▶ _TASK TO CARRY OUT_:
Only the stretch of the listing below that runs from the line with "- Old version: vehicle.count.analysis.Rmd" through the line with "I'm a goblin." is to be printed, exactly and with both ends.

▶ _DATASET EXCERPTS_:
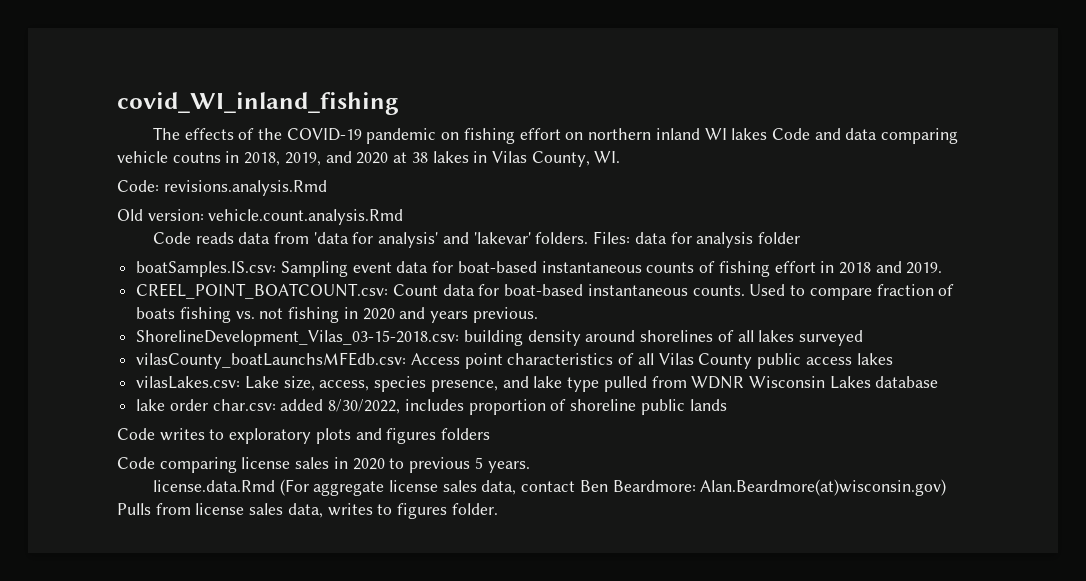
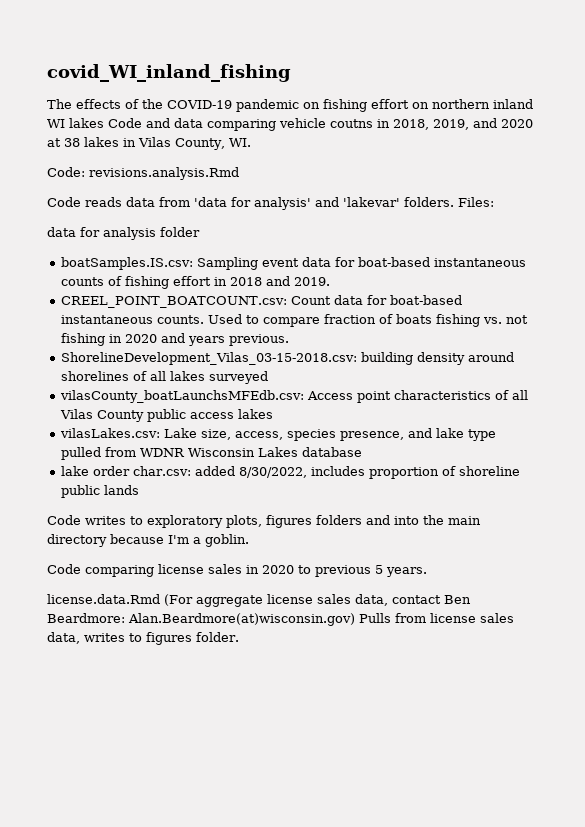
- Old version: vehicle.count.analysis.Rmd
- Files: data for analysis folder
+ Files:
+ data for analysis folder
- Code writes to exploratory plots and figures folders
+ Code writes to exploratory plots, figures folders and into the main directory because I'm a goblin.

* * *

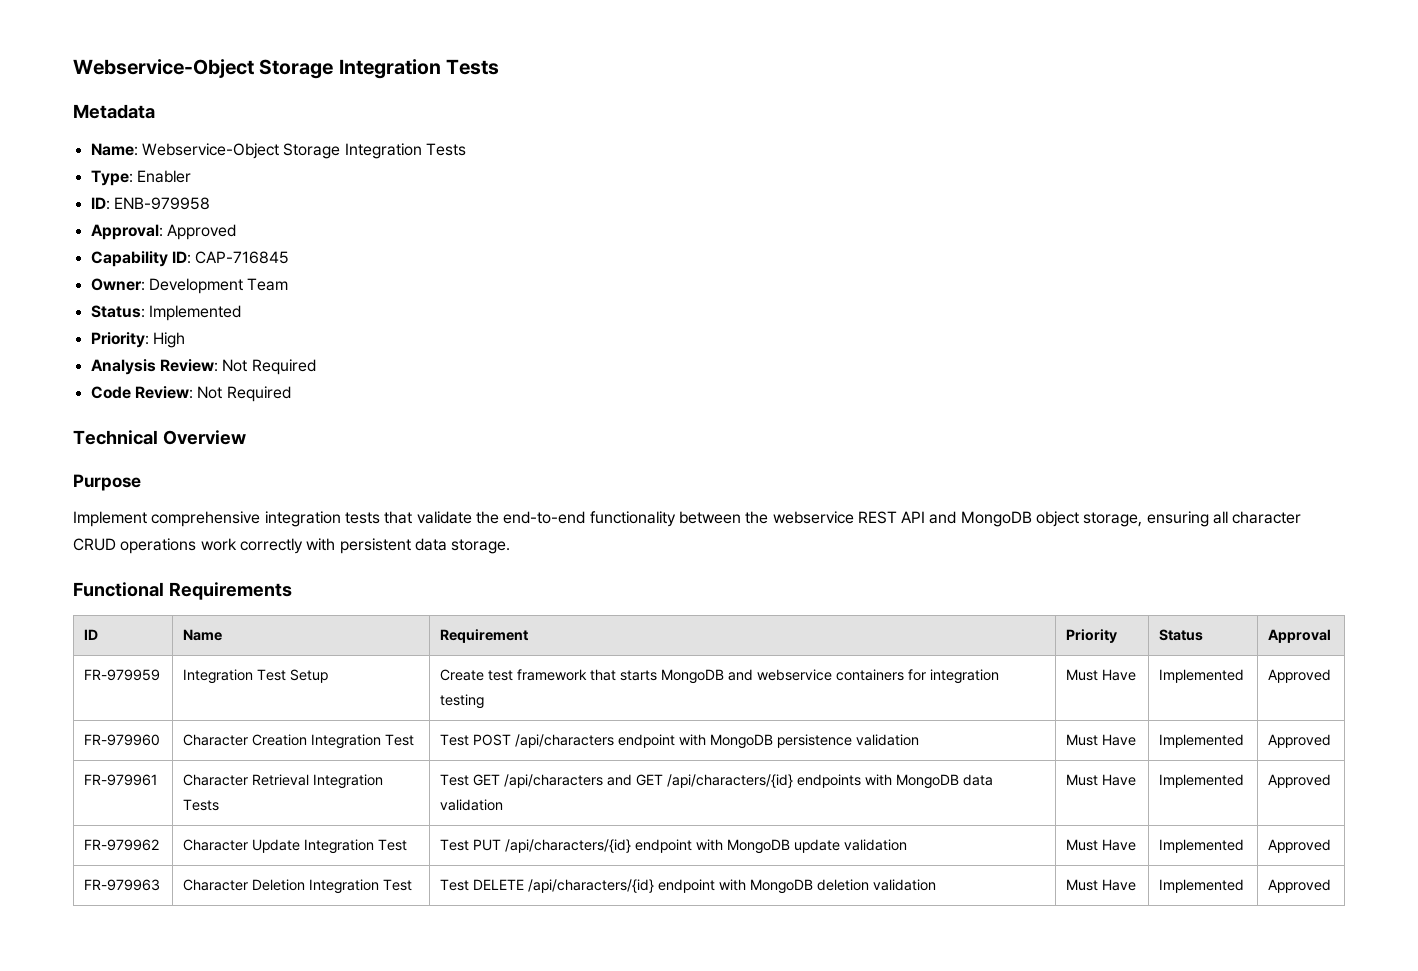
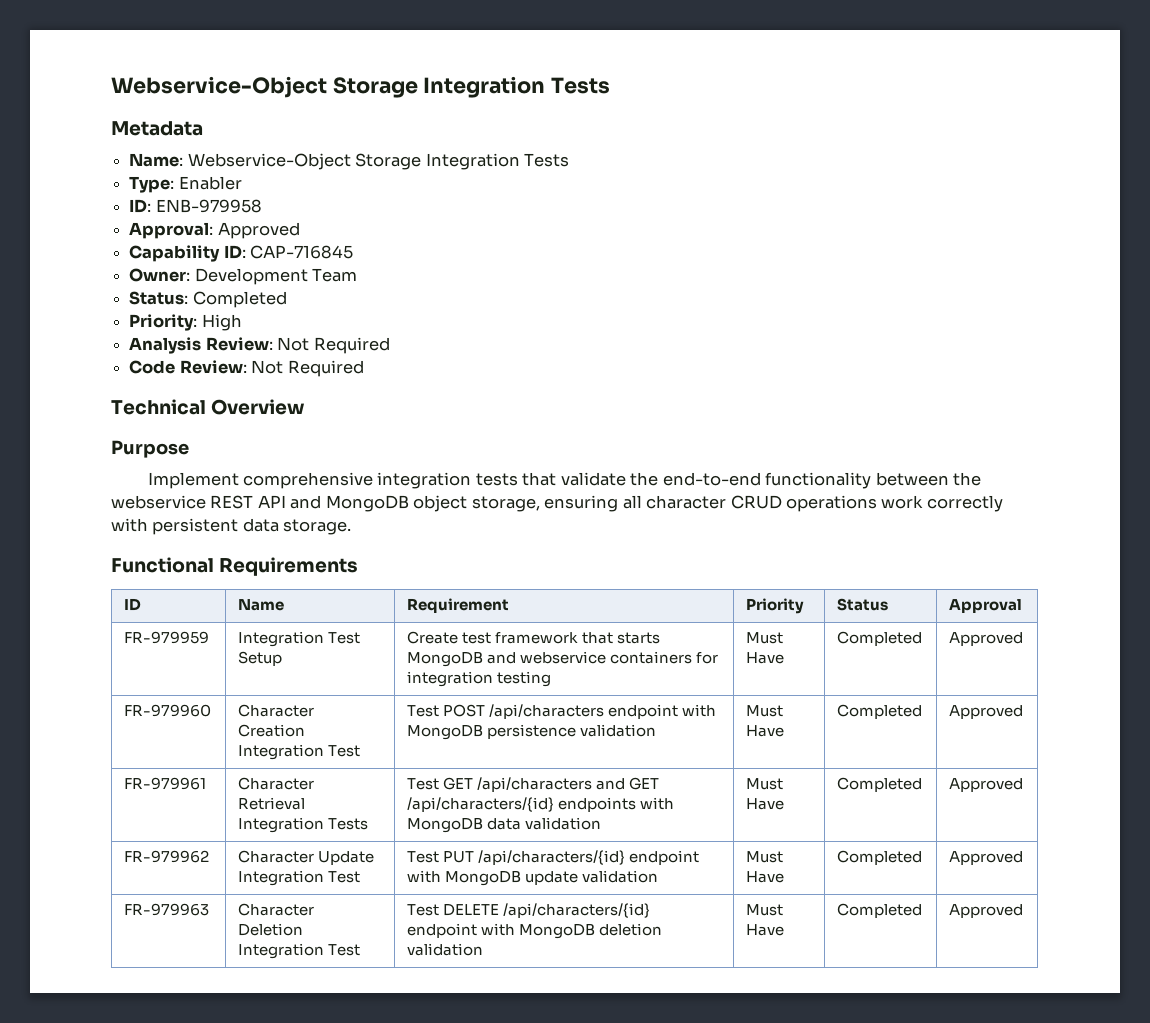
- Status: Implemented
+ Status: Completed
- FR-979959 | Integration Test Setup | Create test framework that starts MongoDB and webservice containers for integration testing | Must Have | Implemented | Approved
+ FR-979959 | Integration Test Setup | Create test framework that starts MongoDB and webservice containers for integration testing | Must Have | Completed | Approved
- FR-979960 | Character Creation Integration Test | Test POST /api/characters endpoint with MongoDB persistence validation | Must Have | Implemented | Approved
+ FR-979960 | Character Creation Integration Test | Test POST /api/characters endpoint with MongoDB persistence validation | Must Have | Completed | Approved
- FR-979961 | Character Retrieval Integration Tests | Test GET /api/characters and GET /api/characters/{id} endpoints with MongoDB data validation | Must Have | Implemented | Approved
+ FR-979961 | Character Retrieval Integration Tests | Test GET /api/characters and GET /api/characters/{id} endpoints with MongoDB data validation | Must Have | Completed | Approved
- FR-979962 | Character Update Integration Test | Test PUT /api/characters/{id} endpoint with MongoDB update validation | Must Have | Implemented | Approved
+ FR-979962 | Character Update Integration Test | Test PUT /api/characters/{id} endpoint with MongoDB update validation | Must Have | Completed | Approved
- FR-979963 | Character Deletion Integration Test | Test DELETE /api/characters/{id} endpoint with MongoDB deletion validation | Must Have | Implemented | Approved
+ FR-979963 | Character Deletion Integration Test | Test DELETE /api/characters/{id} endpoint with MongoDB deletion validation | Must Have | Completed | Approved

...

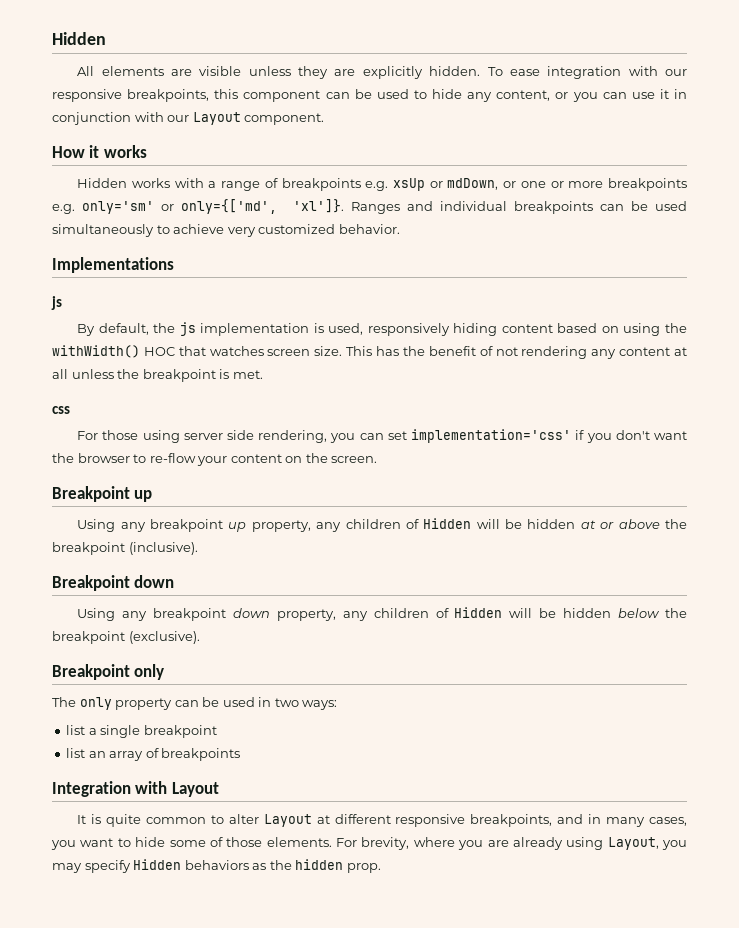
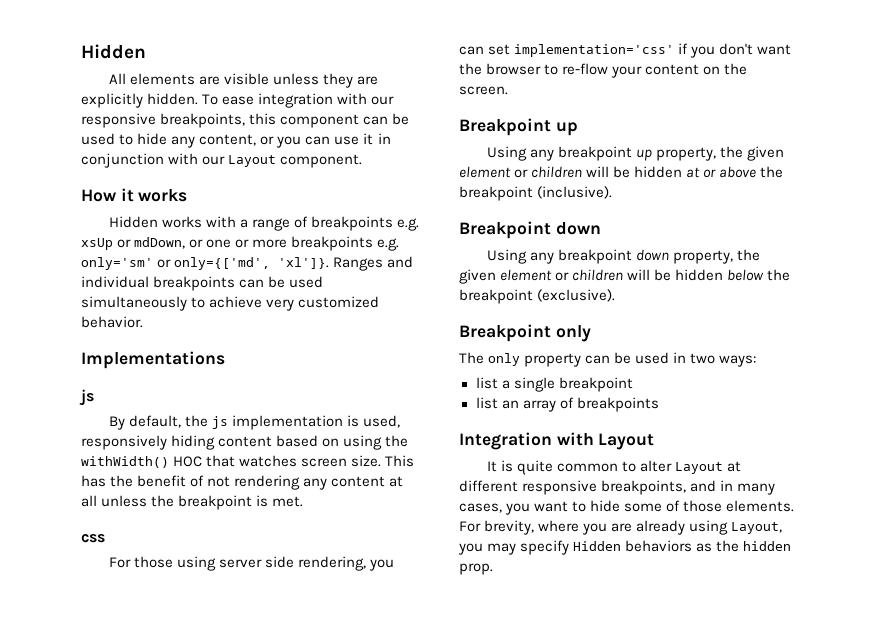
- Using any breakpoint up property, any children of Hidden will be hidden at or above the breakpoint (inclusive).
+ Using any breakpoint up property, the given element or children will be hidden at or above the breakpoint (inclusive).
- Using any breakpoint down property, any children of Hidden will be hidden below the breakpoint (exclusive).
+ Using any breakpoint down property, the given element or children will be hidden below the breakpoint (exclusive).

▶ _ANSWER TO THIS TASK_:
- Old version: vehicle.count.analysis.Rmd
- Files: data for analysis folder
+ Files:
+ data for analysis folder
- Code writes to exploratory plots and figures folders
+ Code writes to exploratory plots, figures folders and into the main directory because I'm a goblin.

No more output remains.